Since then I wrote about everything from politics to bird feeders. But I hit a point where I just felt I wasn’t doing a good enough job, where I wasn’t able to talk about exactly what was slowly eating me up inside. There was a point, right around the Clinton administration, where I started to notice that it was getting harder and harder to tell the difference between a Democrat and a Republican. I was getting older, crankier, and a bit morose, to tell the truth. I realized Clinton was someone I wouldn’t have hung out with in high school, and since then I felt myself moving farther and farther to the fringe of American politics, so today I can’t think of a single elected official who I feel stands for me and what I value.
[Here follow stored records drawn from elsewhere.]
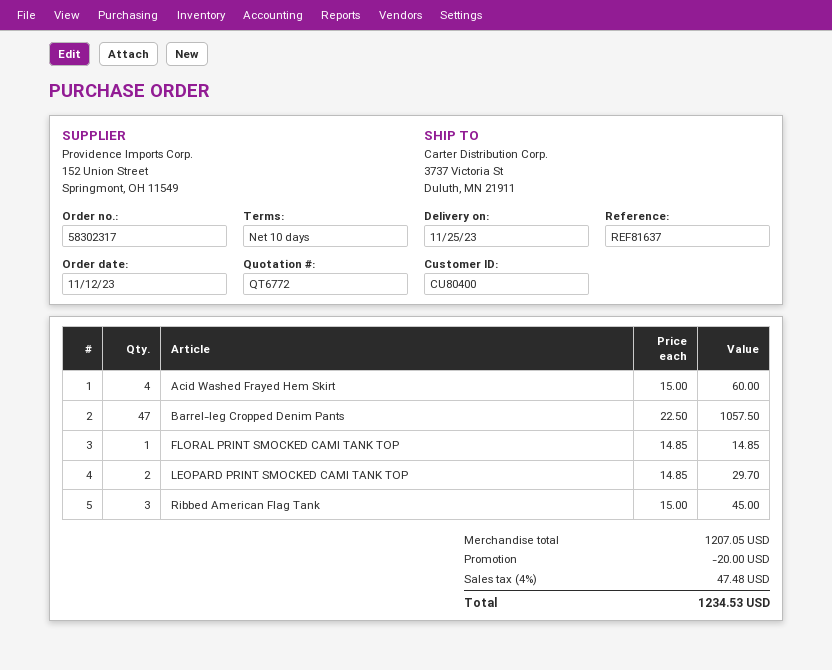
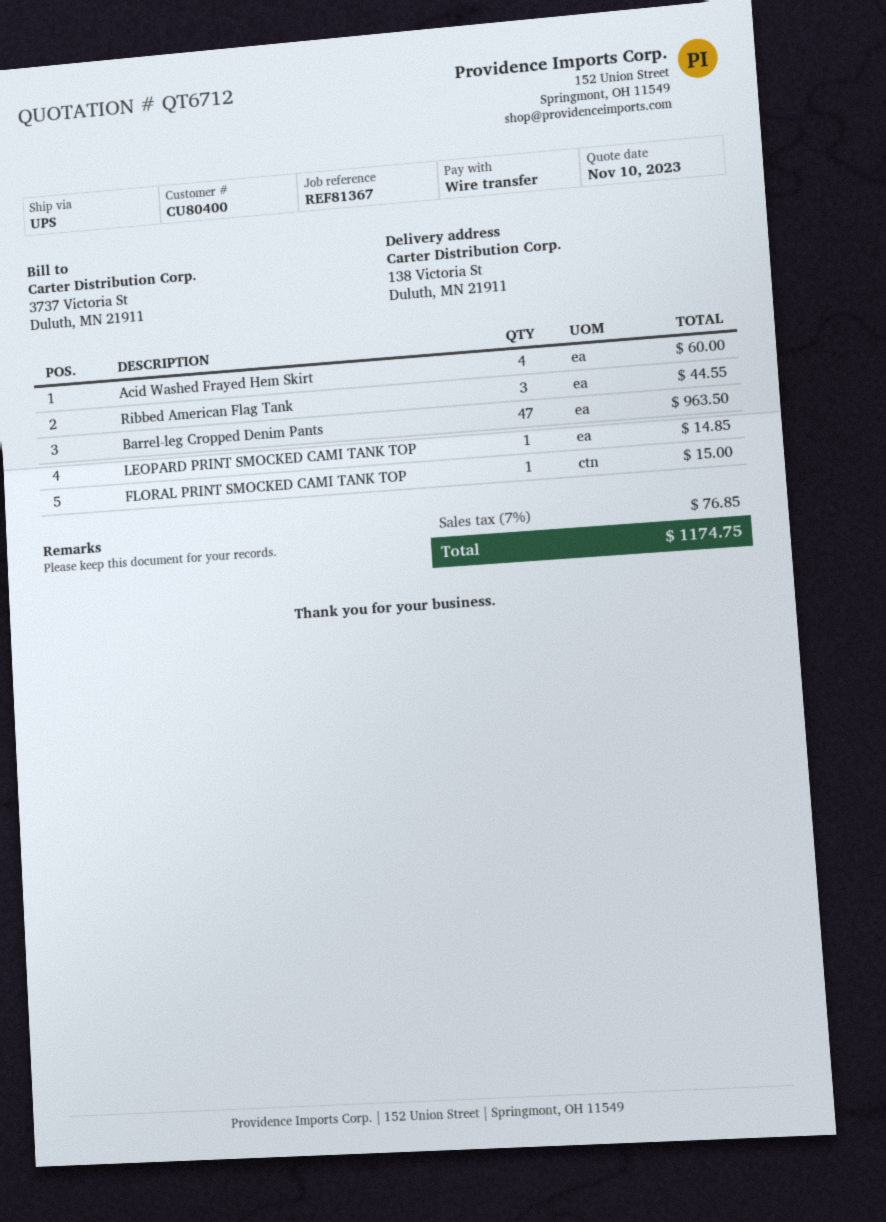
quote number: QT6772 -> QT6712
reference: REF81637 -> REF81367
ship to: 3737 Victoria St, Duluth, MN 21911 -> 138 Victoria St, Duluth, MN 21911
Barrel-leg Cropped Denim Pants: 47 for 1057.50 -> 47 for 963.50
FLORAL PRINT SMOCKED CAMI TANK TOP: 1 for 14.85 -> 1 for 15.00
LEOPARD PRINT SMOCKED CAMI TANK TOP: 2 for 29.70 -> 1 for 14.85
Ribbed American Flag Tank: 3 for 45.00 -> 3 for 44.55
discount: 20.00 -> none
tax: 4% = 47.48 -> 7% = 76.85
total: 1234.53 -> 1174.75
Who am I? I’m a middle-aged man who has won and lost at love, had it easier than some and harder than others, been lucky at times, been successful at work and hit bottom and had to start all over. I’ve had dreams come true and some just fizzle. I’ve experienced the joys of my two daughters, and the grief of burying both my parents within the span of three years. Because of my Catholic upbringing, the practice of which I’ve since discarded, I stubbornly insist on the inherent good in all people despite what my eyes tell me almost daily. I believe in a Creator, simply because I see no proof otherwise. Those are the highlights, but frankly it’s the grey area in which I revel.

And, obviously, I’m a writer. I believe in sharing the experiences that we all have in this reality that we call life, feeling that we’re not alone in any of this, that we truly all are linked together somehow, and for the most part we’re all doing the very best we can, considering the circumstances. I believe we can learn from one another.

And being a writer, despite a growing cynicism that I think is simply a logical reaction to the world, I have this burning desire to write and get out what’s inside me. What eats me up. What gives me joy. What makes me smile, laugh, cry, and yell. It’s in the bible: Don’t hide your light under a bushel basket.